- **TASK INPUTS**:
- - - - -

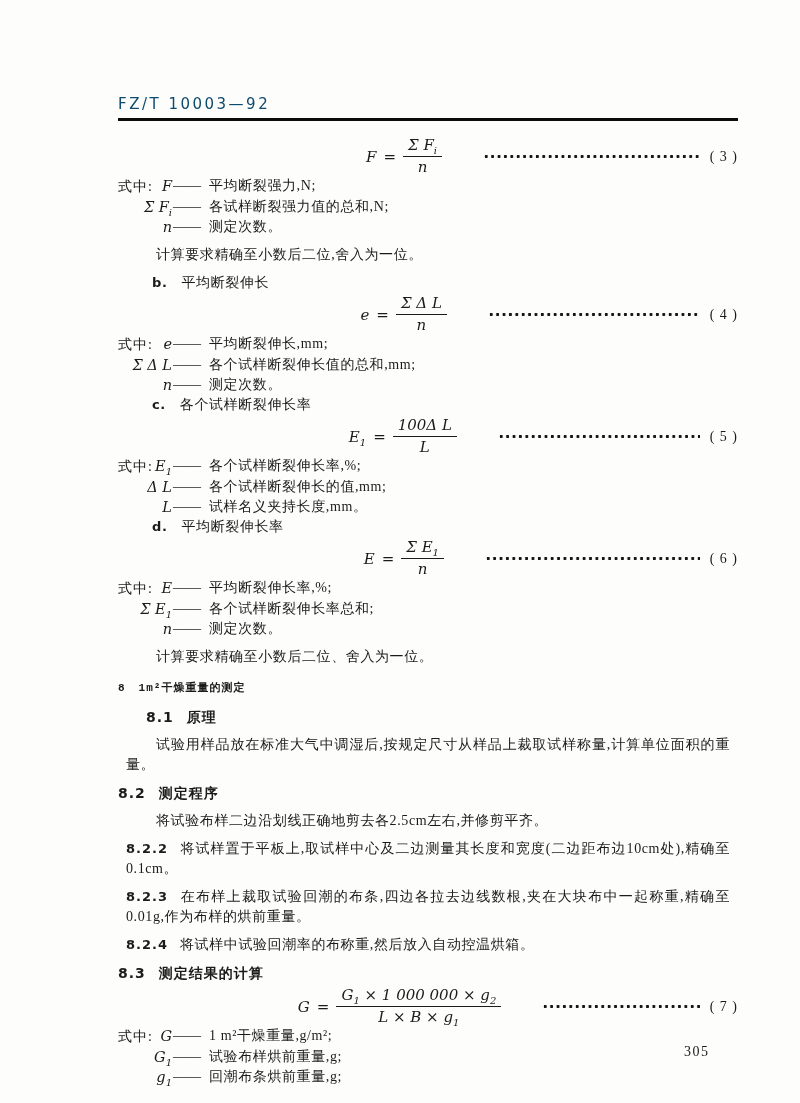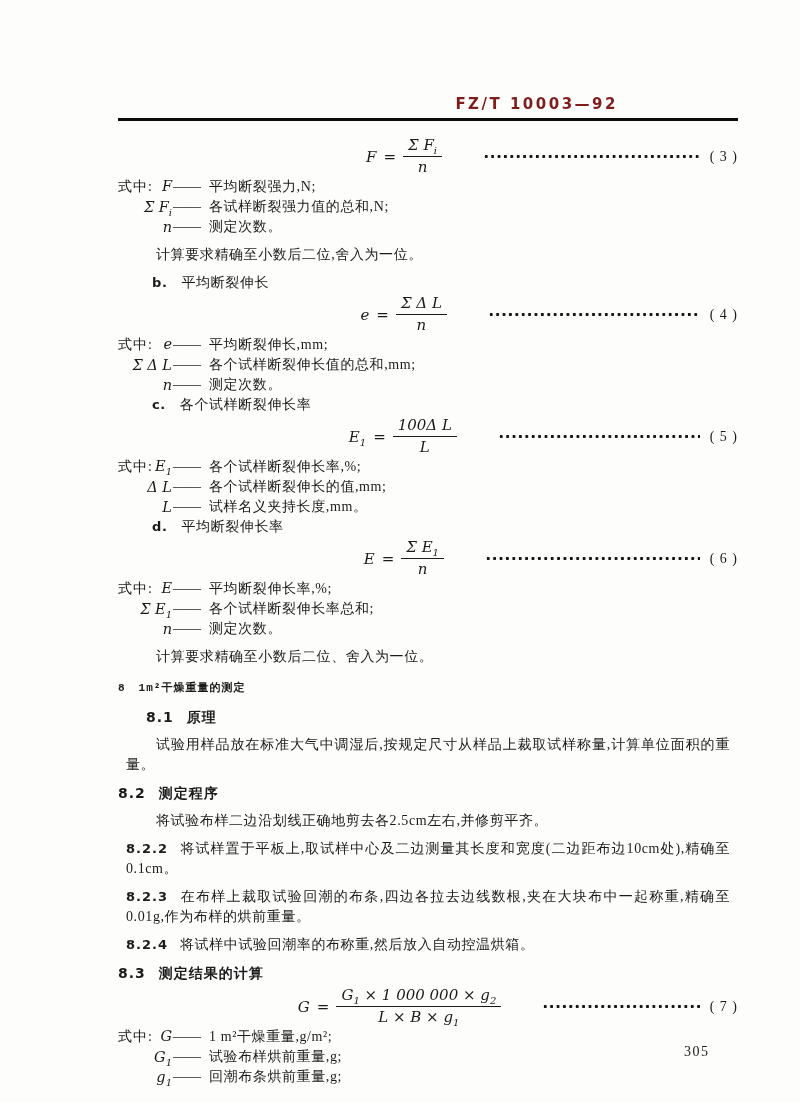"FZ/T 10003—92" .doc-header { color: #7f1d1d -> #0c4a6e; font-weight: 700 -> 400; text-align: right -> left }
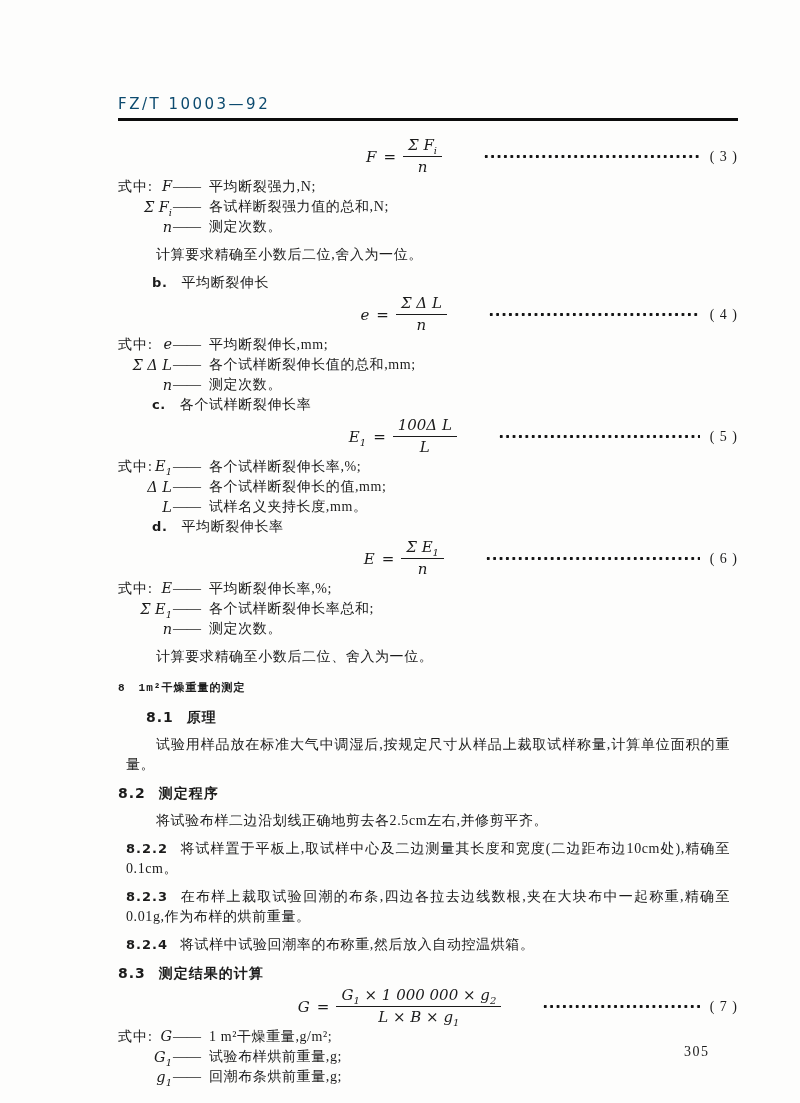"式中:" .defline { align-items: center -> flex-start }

- - - - -

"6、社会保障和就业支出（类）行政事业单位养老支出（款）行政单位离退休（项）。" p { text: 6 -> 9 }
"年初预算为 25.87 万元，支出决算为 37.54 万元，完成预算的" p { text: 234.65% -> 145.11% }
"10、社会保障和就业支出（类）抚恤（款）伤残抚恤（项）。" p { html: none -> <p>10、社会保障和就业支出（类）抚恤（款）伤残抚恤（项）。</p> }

- - - - -

- **INSTRUCTIONS TO FOLLOW**:
Return the stretch of data that begins with the line showing "color: #7f1d1d ->" and goes on through the line showing "align-items: center ->", exactly, with pictures removed.

- **TASK ANSWER**:
"FZ/T 10003—92" .doc-header { color: #7f1d1d -> #0c4a6e; font-weight: 700 -> 400; text-align: right -> left }
"式中:" .defline { align-items: center -> flex-start }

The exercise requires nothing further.